The project started in December 2020. In the period up to October 2021, we have employed the research team and recruited students, set up a seminar/reading group on antimicrobial resistance (AMR), and arranged a kick-off workshop. We have succeeded our aim to recruit PhD and Postdoctoral fellows and Researchers with solid language skills. The team now consists of one anthropologist with background from China (Postdoc), working on antibiotic production in China, one anthropologist with a background form Tanzania (Researcher), working on the historical development of import and regulation of Asian antibiotics in Tanzania, and one anthropologist from Kenya (PhD), working antibiotic use among small-and large scale farmers in rural Tanzania. The Tanzanian researcher has extensive experience with research on antimicrobial resistance research in East Africa and is an important resource for the entire team. Due to travel restrictions to Norway, parts of the team has worked from home offices in Canada and Kenya in the period up to August, and we are still waiting for one researcher to be able to relocate to Oslo. The PhD and Postdoctoral fellows, and researcher as well as a medical students and MA students, continue to prepare for fieldwork.
The research team had a two-day kick-off workshop in June, focusing on methodological and theoretical approaches to the study of global material connections, which form the basis for our ambition to map global antibiotic trade from Asia (China and India) to Africa (Tanzania).
Throughout the project period, we have met every second week for a seminar series/reading group on AMR with participants in the project and from IKOS (the Faculty of Humanities), as well as MA students and external medical doctors with an interest in global health.
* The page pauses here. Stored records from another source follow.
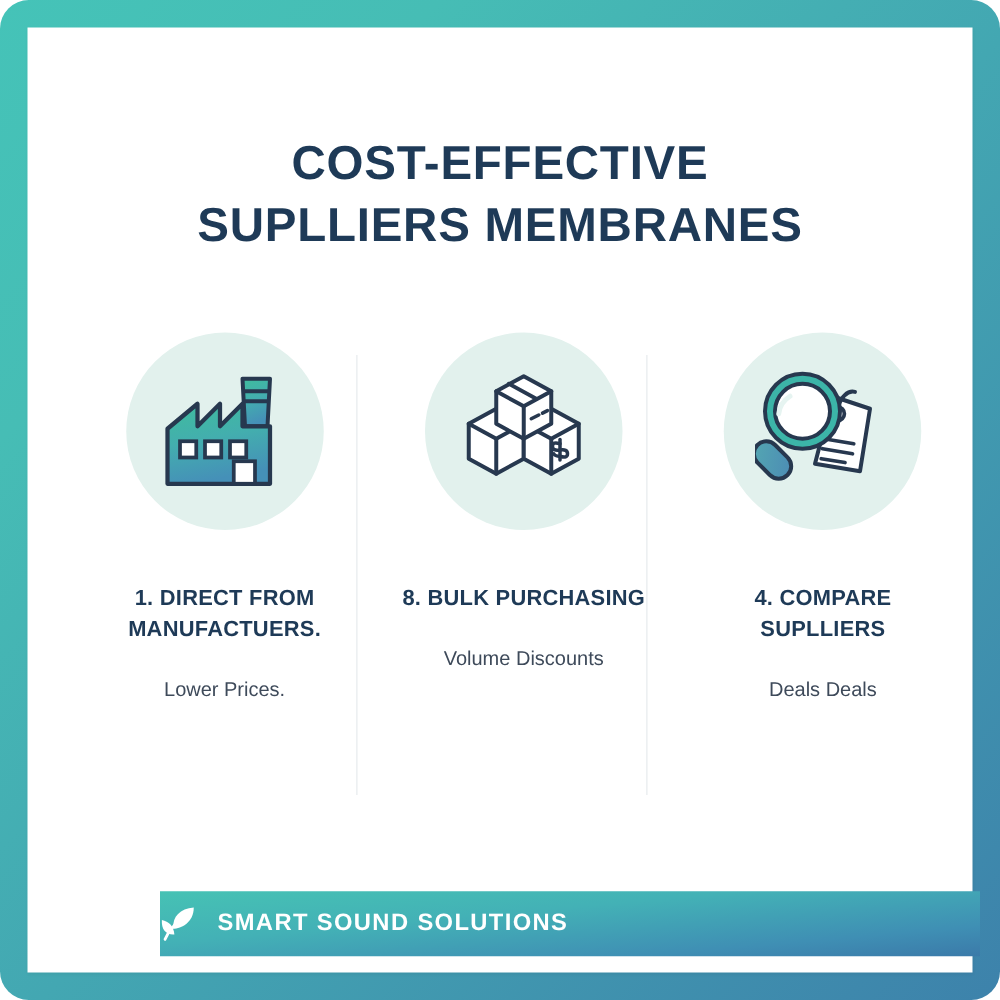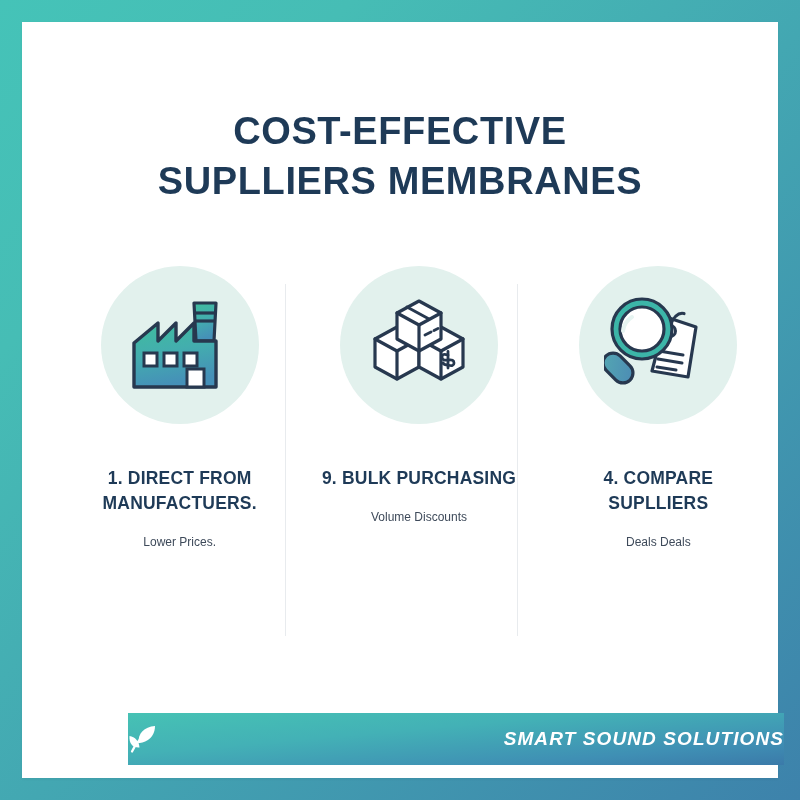--- a/index.html
+++ b/index.html
@@ -14,6 +14,7 @@
     position:relative;
     width:800px; height:800px;
     background:linear-gradient(135deg,#45c3b8 0%,#46bdb5 22%,#43a7b2 52%,#3d82ab 100%);
+    border-radius:23px;
   }
 
   .card {

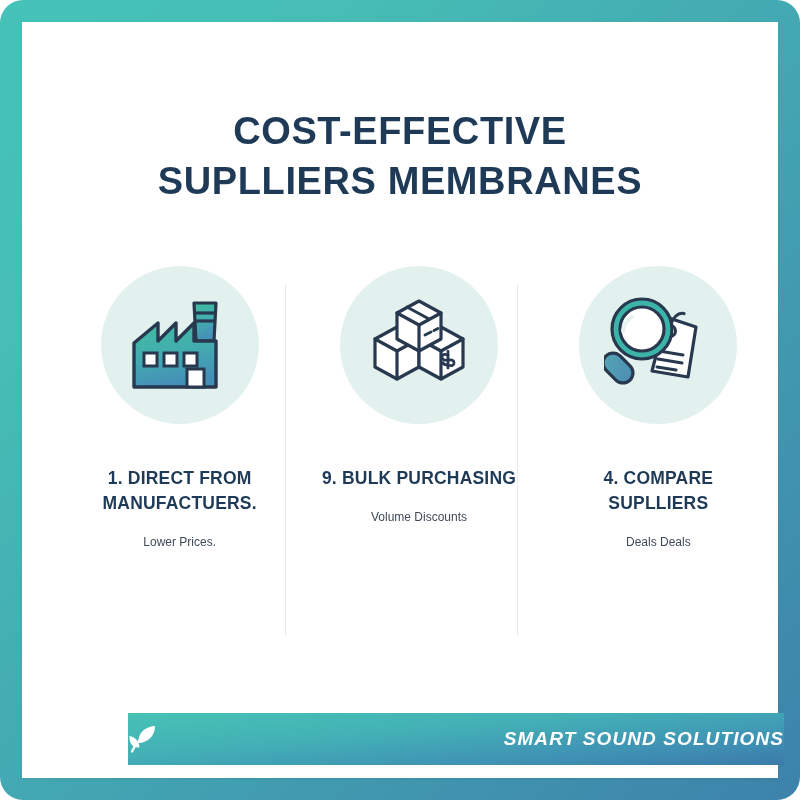--- a/index.html
+++ b/index.html
@@ -187,7 +187,7 @@
             </svg>
           </span>
         </div>
-        <div class="step-title">9. BULK PURCHASING</div>
+        <div class="step-title">8. BULK PURCHASING</div>
         <div class="step-sub">Volume Discounts</div>
       </div>
 

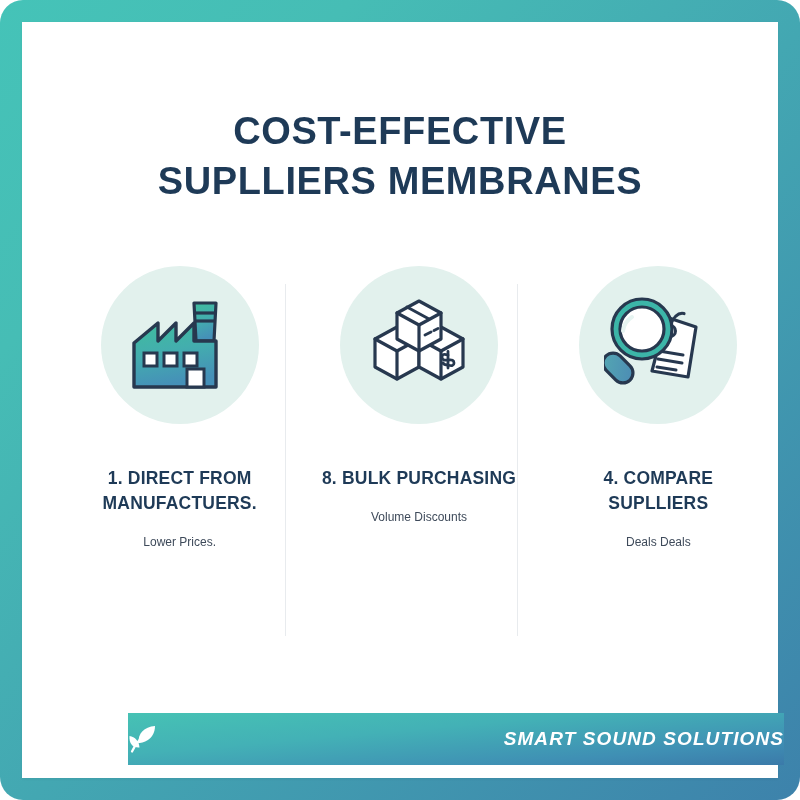--- a/index.html
+++ b/index.html
@@ -87,8 +87,8 @@
     max-width:210px;
   }
   .step-sub {
-    margin-top:15px;
-    font-size:12px;
+    margin-top:26px;
+    font-size:16px;
     color:#3e4a5a;
     text-align:center;
     line-height:22px;

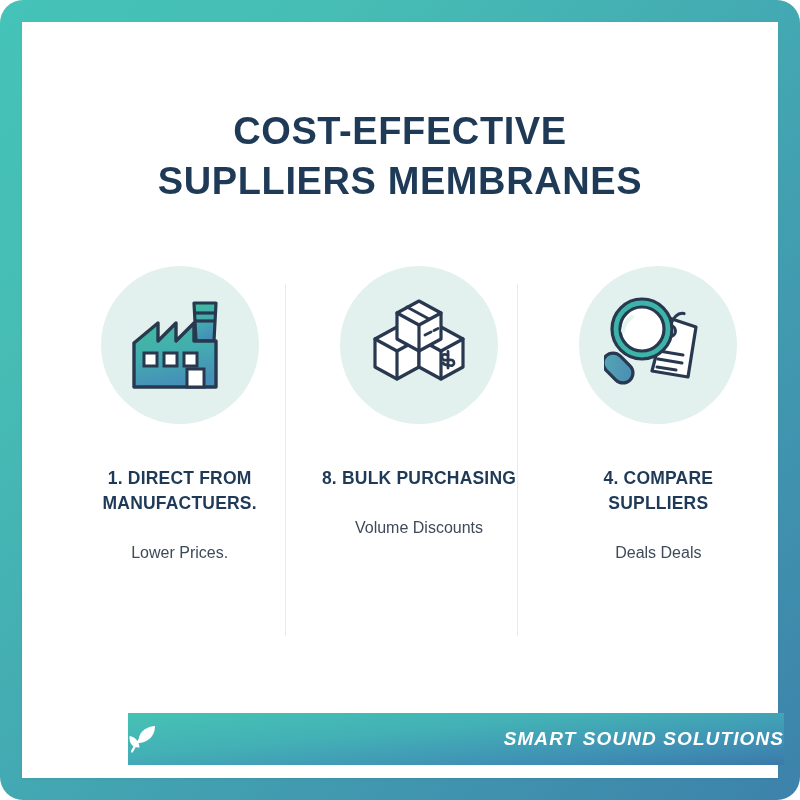--- a/index.html
+++ b/index.html
@@ -102,9 +102,8 @@
     background:linear-gradient(175deg,#46c2b4 0%,#43b1b6 38%,#3f8fb4 78%,#3b7aa9 100%);
     display:flex;
     align-items:center;
-    justify-content:space-between;
+    justify-content:flex-start;
     gap:16px;
-    font-style:italic;
   }
   .banner-text {
     font-size:19px;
The group reads widely about AMR but emphasizes perspectives from the social sciences and humanities. These activities have contributed to establishing a common platform for the team, facilitating comparative future fieldwork.
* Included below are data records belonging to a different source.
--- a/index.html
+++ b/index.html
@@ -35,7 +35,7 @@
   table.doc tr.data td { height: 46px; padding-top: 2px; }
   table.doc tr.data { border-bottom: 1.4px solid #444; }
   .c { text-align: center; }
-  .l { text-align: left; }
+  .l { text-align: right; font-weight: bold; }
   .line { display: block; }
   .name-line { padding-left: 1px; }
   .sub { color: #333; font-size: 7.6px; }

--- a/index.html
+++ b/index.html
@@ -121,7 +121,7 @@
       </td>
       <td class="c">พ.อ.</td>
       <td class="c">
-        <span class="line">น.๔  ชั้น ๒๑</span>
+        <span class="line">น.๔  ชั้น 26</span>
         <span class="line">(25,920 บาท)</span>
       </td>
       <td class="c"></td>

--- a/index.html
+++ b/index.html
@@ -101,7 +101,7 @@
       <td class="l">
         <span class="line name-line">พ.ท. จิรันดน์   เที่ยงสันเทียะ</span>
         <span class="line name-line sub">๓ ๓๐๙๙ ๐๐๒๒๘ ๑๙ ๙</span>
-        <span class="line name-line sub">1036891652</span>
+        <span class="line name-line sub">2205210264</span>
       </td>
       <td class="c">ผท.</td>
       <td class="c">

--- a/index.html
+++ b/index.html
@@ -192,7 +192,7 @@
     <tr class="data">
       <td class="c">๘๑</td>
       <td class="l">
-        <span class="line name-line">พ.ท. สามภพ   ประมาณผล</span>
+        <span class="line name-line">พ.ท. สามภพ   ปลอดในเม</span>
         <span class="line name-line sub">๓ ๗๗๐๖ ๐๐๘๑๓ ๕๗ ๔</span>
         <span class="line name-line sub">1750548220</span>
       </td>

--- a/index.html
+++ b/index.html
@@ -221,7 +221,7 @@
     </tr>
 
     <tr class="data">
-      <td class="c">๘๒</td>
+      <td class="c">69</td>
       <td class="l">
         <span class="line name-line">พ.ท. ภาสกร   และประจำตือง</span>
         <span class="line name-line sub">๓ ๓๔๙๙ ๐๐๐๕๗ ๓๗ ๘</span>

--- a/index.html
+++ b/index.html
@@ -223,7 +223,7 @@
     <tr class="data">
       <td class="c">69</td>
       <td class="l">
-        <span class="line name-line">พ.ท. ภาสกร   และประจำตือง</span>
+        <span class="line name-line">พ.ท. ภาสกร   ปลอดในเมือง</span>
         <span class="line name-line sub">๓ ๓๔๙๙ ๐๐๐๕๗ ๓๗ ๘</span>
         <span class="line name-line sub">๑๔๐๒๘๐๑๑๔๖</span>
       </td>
During the period, the PI has contributed to a funding application to The Nordic Research Council, aiming to establish a 'Nordic workshop series social research on microbes', together with colleagues from the universities in Helsinki, Copenhagen and Gothenburg, a network that will be important for the FAR project. Furthermore, the PI has joined a recently funded NORHED project that will contribute to the capacity building of medical and environmental anthropology at universities in East Africa, which also includes funding for one more PhD research fellow to work on food production and AMR resistance in the East-Africa, to be included into the FAR project
Introduced in the 1930s, antibiotics soon came to transform deadly diseases into treatable life events. Over the last decades, there has been an increasing concern that this old and potent medical technology is losing its power to heal due to growing numbers of resistant microbes worldwide. While few new antibiotics have been produced since the 1980s, the global markets for old school generic antibiotics are rapidly shifting -- from European and North American dominance, to an increasing production in the global South. This project explores antibiotic production in and export from Asia, following antibiotic trajectories in contemporary and historical trade routes across the Indian ocean to the markets in eastern Africa. The project brings together an interdisciplinary group of scholars, combining methods and perspectives from the humanities, social sciences and medicine to investigate how active pharmaceutical ingredients (APIs) and generic antibiotics are produced, regulated and exported from China and India to Africa, and particularly Tanzania. In Tanzania we follow national regulations efforts and the circulation patterns of antibiotics in formal and informal markets, into the rural Kilimanjaro region where we investigate how small and large-scale farmers make use of these drugs for humans, animals and in the fields. In close collaboration with local partners, the project employs long-term ethnographic fieldwork, document and policy analyses, and archival work to develop a theory of drug trajectories in the global South. We will investigate China and India as global health actors, and the role of pharamceuticals to Chinese presence in Africa. The project is also response to the call from leading medical journals, such as The Lancet and Science, for research contributions from the humanities and social sciences to studies of antimicrobial resistance, and the project aims to inspire a more sustainable and context-sensitive use of antibiotics.